I'm about to redo my skiff and will do a total rewire. I would appreciate some links to sites where you found some good components and pricing, etc. I'm in the orlando area.

I'm sure I'll totally frustrate you guys with questions so I'll apologize in advance...:-[


----------



## tomahawk (Mar 9, 2012)

I got most everything off of Amazon, Ancor marine wire and heat shrink connectors, Carling switches, Buss circuit breaker and Blue Seas panel. Saved allot on shipping.


----------



## swaddict (Dec 19, 2009)

I've purchased from this site with good results http://www.genuinedealz.com/, also check ebay for the electrical connectors (marine grade) and look for 3M, they actually make the connectors for Anchor.  The 3M connectors are cheaper.


----------



## DuckNut (Apr 3, 2009)

I have used www.adiwire.com and when I called to get smaller spools the owner answered the phone. Have used them ever since.


----------



## jboriol (Jan 2, 2010)

Good stuff, thanks guys.


----------



## ifsteve (Jul 1, 2010)

Can I come visit when its done?
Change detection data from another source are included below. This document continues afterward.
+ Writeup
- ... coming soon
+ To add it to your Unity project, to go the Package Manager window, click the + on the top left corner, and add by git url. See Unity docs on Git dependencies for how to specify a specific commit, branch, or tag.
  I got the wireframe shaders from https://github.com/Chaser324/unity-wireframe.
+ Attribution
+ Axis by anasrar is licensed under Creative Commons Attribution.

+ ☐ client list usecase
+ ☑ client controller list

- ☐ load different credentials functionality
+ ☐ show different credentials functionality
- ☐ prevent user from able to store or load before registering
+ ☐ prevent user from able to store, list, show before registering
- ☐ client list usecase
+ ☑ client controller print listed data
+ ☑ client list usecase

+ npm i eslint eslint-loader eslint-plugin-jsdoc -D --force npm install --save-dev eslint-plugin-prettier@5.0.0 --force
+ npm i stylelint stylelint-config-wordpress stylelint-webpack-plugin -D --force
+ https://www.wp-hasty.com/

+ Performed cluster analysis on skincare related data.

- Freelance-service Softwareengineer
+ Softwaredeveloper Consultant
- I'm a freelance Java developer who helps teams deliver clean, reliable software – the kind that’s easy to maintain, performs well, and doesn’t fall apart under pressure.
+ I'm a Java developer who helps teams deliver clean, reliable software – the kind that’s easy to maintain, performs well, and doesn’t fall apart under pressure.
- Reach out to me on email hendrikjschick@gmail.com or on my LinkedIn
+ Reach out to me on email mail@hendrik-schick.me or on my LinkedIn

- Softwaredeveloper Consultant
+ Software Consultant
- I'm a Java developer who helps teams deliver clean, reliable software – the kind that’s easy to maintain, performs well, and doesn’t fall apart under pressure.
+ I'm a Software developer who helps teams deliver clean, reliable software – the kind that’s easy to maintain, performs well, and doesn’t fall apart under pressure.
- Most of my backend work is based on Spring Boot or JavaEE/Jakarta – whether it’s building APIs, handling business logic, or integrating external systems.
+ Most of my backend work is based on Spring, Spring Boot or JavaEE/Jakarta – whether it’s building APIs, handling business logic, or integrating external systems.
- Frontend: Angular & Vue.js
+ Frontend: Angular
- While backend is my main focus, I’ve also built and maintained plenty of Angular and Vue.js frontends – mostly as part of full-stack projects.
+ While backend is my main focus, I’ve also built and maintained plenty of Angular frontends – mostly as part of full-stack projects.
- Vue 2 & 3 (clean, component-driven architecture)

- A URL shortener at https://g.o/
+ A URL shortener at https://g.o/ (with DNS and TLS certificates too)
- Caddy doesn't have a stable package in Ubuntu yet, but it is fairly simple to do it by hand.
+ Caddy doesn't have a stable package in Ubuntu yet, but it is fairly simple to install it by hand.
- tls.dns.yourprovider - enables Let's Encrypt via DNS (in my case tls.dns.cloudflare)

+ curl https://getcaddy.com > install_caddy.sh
I haven't been in the Lagoon in about 15 years.


----------



## jboriol (Jan 2, 2010)

Anytime...
I have to get this project going. I need to get her out to my favorite secret spot in Hopedale by Christmas. Then the keys for spring break!


----------



## ifsteve (Jul 1, 2010)

> Anytime...
> I have to get this project going.  I need to get her out to my favorite secret spot in Hopedale by Christmas.  Then the keys for spring break!


I didn't hit that secret spot once all year. Not sure why, just never did. But I found plenty of fish anyway. And you don't need to get that thing running to hit Hopedale. You know somebody who has a skiff and is always ready to fish.


----------